Brexit rebels seize Parliament's agenda in major blow to Boris Johnson

REUTERS/Toby Melville

A rebel alliance of British lawmakers has voted to seize control of the parliamentary agenda, inflicting a humiliating defeat on Prime Minister Boris Johnson and threatening to derail his Brexit plans.

The government lost by 328 votes to 301, prompting Johnson to immediately announce that he would seek an election rather than be forced to request another “pointless delay” to the Brexit process.

The cross-party group of rebels will try to push through a bill on Wednesday that will prevent the UK leaving the EU on October 31 without a deal. The Prime Minister, meanwhile, will challenge the opposition Labour Party to vote in favor of a general election.

“Let there be no doubt about the consequences of this vote tonight. It means that parliament is on the brink of wrecking any deal we might be able to strike in Brussels,” Johnson told the House of Commons moments after the vote was announced.

In an extraordinary purge, the 21 Conservative lawmakers who voted in favor of the measure were booted out of the parliamentary party. Kenneth Clarke, who has been a Conservative lawmaker for 49 years, told the BBC he was sanguine about the decision. Clarke said his party had been taken over by extremists: “Anyone who who comes up to me and tells me I'm not a Conservative is taking an odd political view. It's the Brexit Party rebadged.”

Other prominent lawmakers to be fired included former finance minister Philip Hammond, and the grandson of Winston Churchill, Nicholas Soames. “I knew what I was doing,” Soames told the Newsnight program. The move detonated the Conservative Party's parliamentary majority, which dropped to zero earlier in the day when an MP defected to a rival party in dramatic fashion.

In an orchestrated move, Phillip Lee defected to the Liberal Democrats just as Johnson began his address the House on Tuesday afternoon.

Members of Parliament opposed to Britain crashing out of the EU — as Johnson has threatened to do — triggered the drama on Tuesday, lawmakers’ first day back after the summer break.

Johnson has been adamant he does not want to take the possibility of no-deal Brexit off the table. He believes the threat of no-deal makes his negotiation position stronger. Leaving without an agreement would be hugely disruptive for the British economy, but it would also hurt the rest of the EU, he argued.

Addressing the House of Commons, shouting to be heard over jeers of “sham” and “resign,” Johnson condemned the legislation aimed at blocking a no-deal Brexit, saying it would “force me to go to Brussels and beg [for] an extension” and “destroy any chance” of negotiating a new agreement.

“It would enable our friends in Brussels to dictate the terms of the negotiation. That's what it does,” Johnson said.

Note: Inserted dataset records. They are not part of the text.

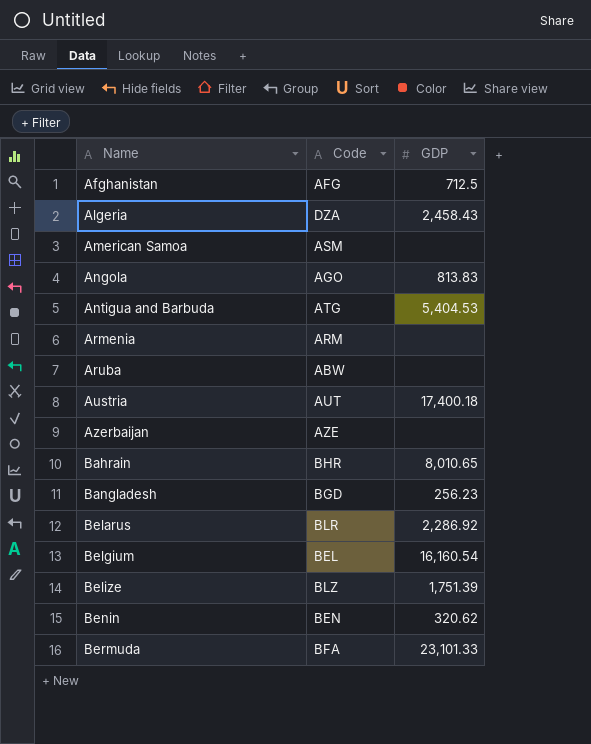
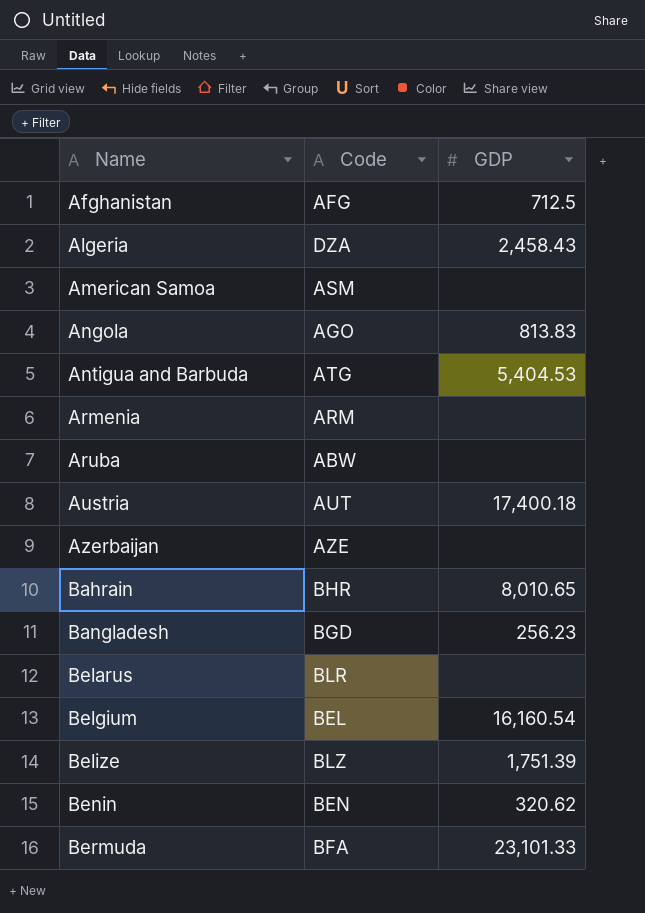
Belarus | GDP: 2,286.92 -> none

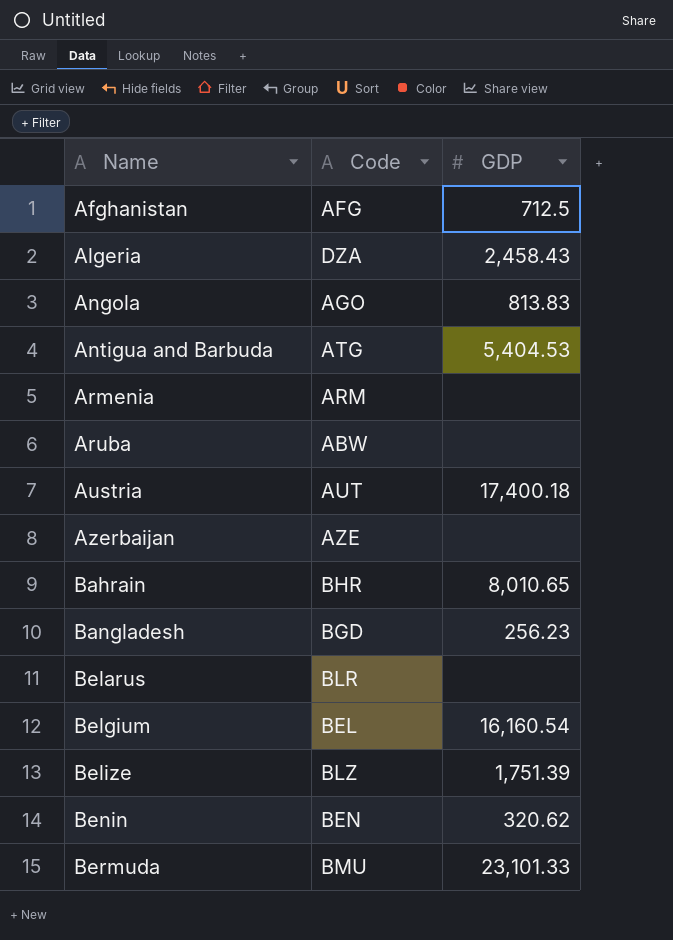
row American Samoa: ASM | none -> none
Bermuda | Code: BFA -> BMU

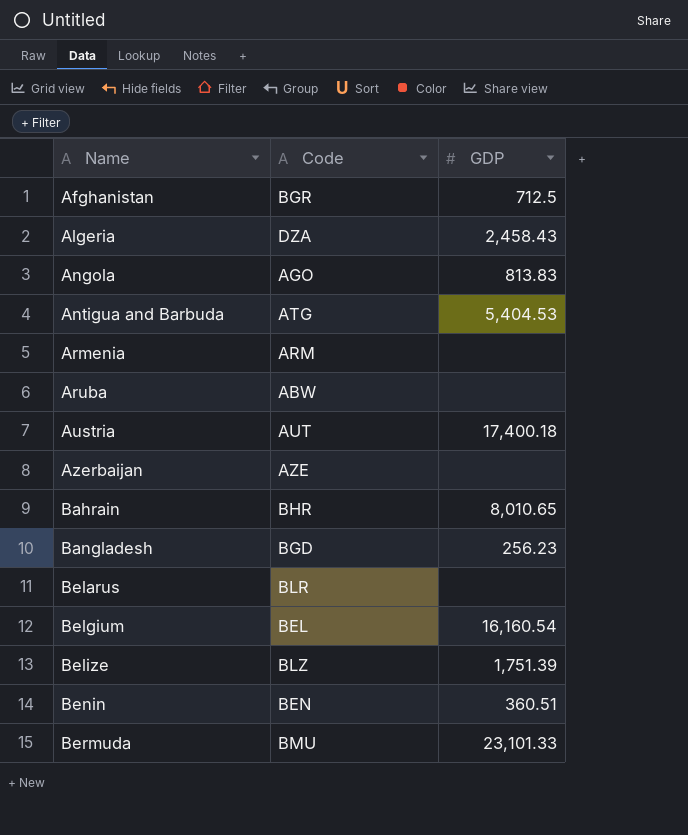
Afghanistan | Code: AFG -> BGR
Benin | GDP: 320.62 -> 360.51

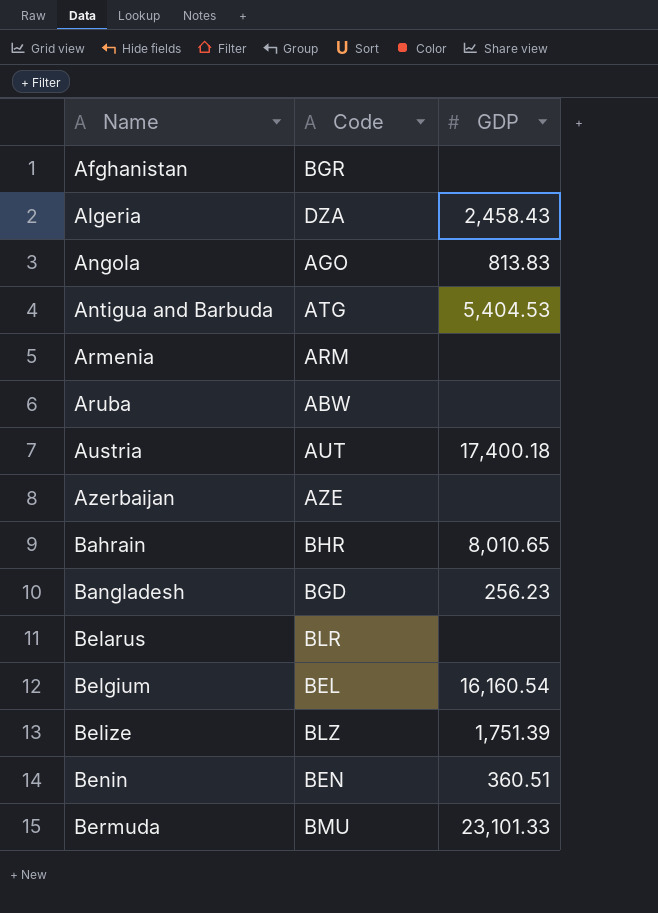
Afghanistan | GDP: 712.5 -> none

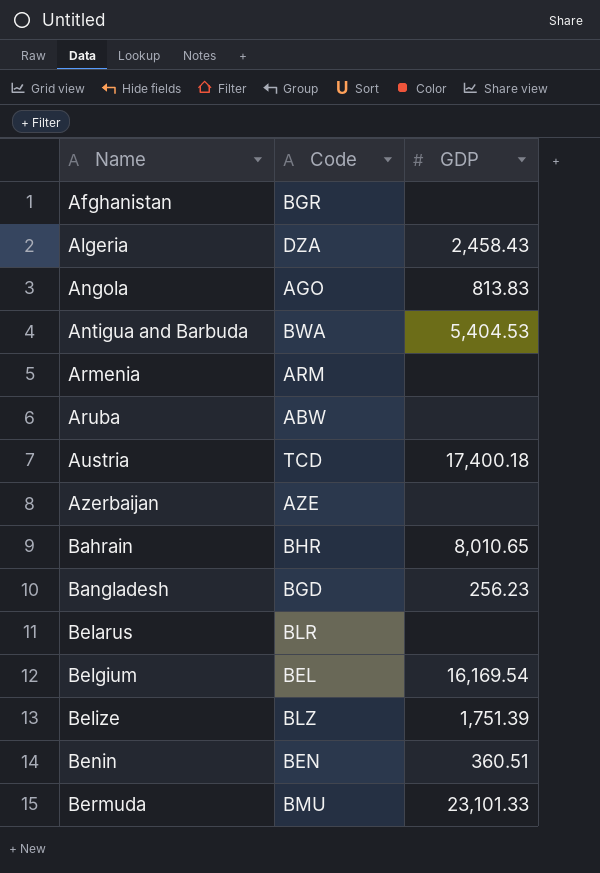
Antigua and Barbuda | Code: ATG -> BWA
Austria | Code: AUT -> TCD
Belgium | GDP: 16,160.54 -> 16,169.54

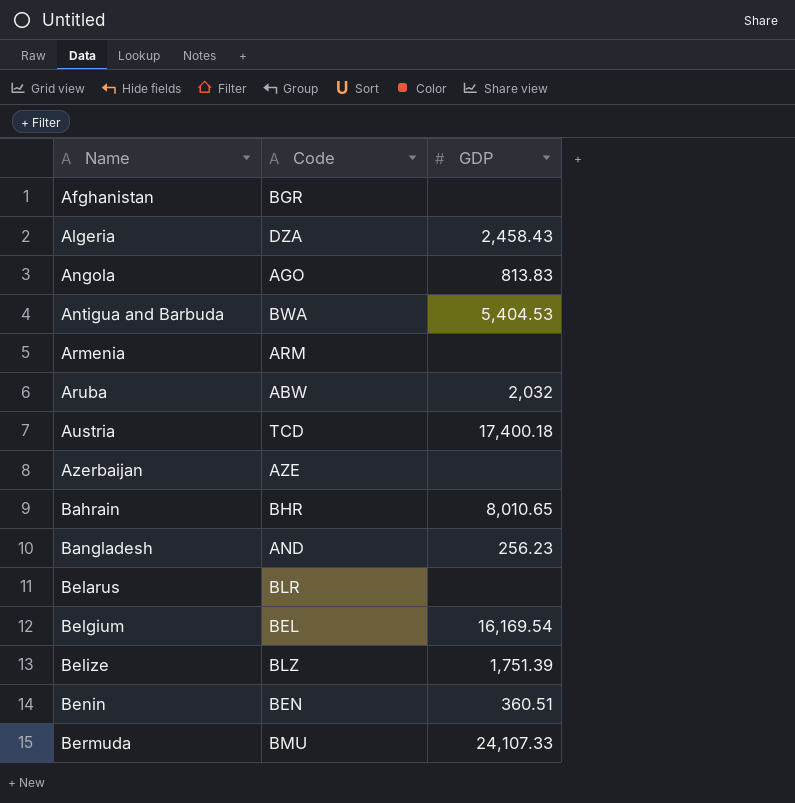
Aruba | GDP: none -> 2,032
Bangladesh | Code: BGD -> AND
Bermuda | GDP: 23,101.33 -> 24,107.33

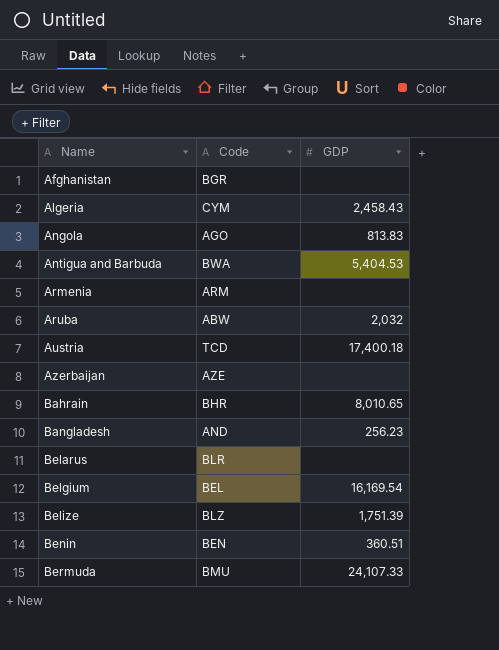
Algeria | Code: DZA -> CYM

The bill, backed by a cross-party group of politicians, would send Johnson to Brussels in order to seek an extension to the Brexit process until January 2020 if he failed to agree a new deal with the EU at a summit scheduled for mid-October.

The Prime Minister claims he been trying to renegotiate the withdrawal deal agreed with the EU by his predecessor Theresa May, demanding the removal of the so-called Irish backstop.

The clause is designed to prevent the reintroduction of border infrastructure between the Republic of Ireland, which will continue being an EU member, and Northern Ireland, which is part of the UK. The EU has so far refused, saying Johnson has not been able to offer a workable alternative.

In his speech on Tuesday, Johnson said that his government had made progress to this end — progress the bill would obliterate.
But opposition Labour leader Jeremy Corbyn questioned Johnson's characterization of those negotiations with the EU, saying the government's only strategy so far has been to “run down the clock.”

“The Prime Minister may claim progress has been made, but EU leaders report that the government has so far failed to present any new proposals,” Corbyn said.

“It's becoming increasingly clear that his reckless government only has one plan, to crash out of the EU without a deal.”